> Supplied material:
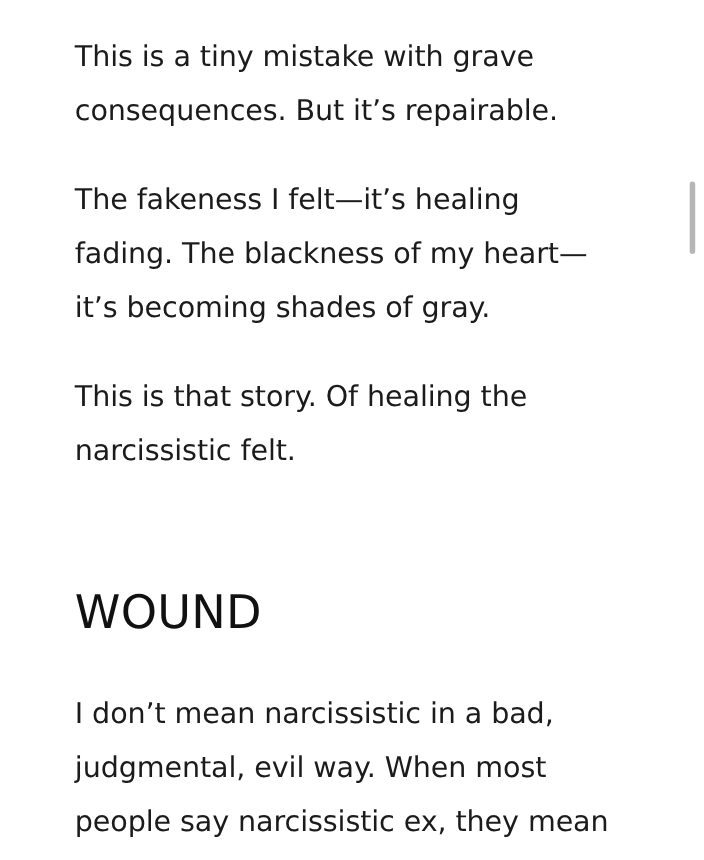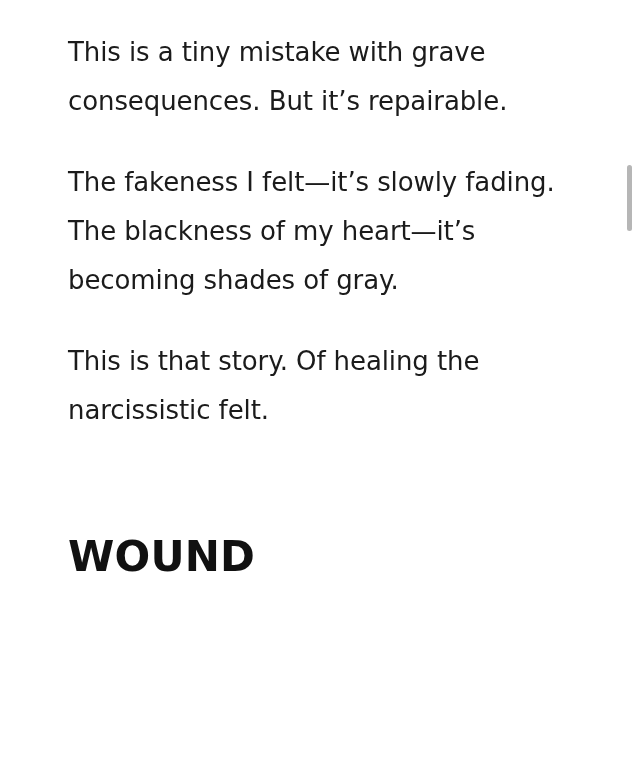--- a/index.html
+++ b/index.html
@@ -32,21 +32,21 @@
     margin: 0 0 32px 0;
     font-weight: 400;
     max-width: 510px;
   }
   .para.tight {
     margin-bottom: 30px;
   }
   .heading {
     font-size: 42px;
     line-height: 52px;
-    font-weight: 700;
+    font-weight: 400;
     color: #111111;
     letter-spacing: 0.2px;
     margin: 96px 0 42px 0;
   }
   .scrollbar-track {
     position: absolute;
     top: 0;
     right: 4px;
     width: 6px;
     height: 782px;
@@ -68,22 +68,23 @@
     width: 640px;
     height: 10px;
     background: #ffffff;
   }
 </style>
 </head>
 <body>
 
 <div class="page">
   <p class="para">This is a tiny mistake with grave consequences. But it’s repairable.</p>
-  <p class="para">The fakeness I felt—it’s slowly fading. The blackness of my heart—it’s becoming shades of gray.</p>
+  <p class="para">The fakeness I felt—it’s healing fading. The blackness of my heart—it’s becoming shades of gray.</p>
   <p class="para tight">This is that story. Of healing the narcissistic felt.</p>
   <h1 class="heading">WOUND</h1>
+  <p class="para">I don’t mean narcissistic in a bad, judgmental, evil way. When most people say narcissistic ex, they mean</p>
 </div>
 
 <div class="scrollbar-track">
   <div class="scrollbar-thumb"></div>
 </div>
 
 <div class="clip-bottom"></div>
 
 </body></html>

> Problem description:
The output should be exactly the lines above from the line containing "width: 6px;" to the line containing "the narcissistic felt.</p>", inclusive, with no other lines.

> Result of this task:
     width: 6px;
     height: 782px;
@@ -68,22 +68,23 @@
     width: 640px;
     height: 10px;
     background: #ffffff;
   }
 </style>
 </head>
 <body>
 
 <div class="page">
   <p class="para">This is a tiny mistake with grave consequences. But it’s repairable.</p>
-  <p class="para">The fakeness I felt—it’s slowly fading. The blackness of my heart—it’s becoming shades of gray.</p>
+  <p class="para">The fakeness I felt—it’s healing fading. The blackness of my heart—it’s becoming shades of gray.</p>
   <p class="para tight">This is that story. Of healing the narcissistic felt.</p>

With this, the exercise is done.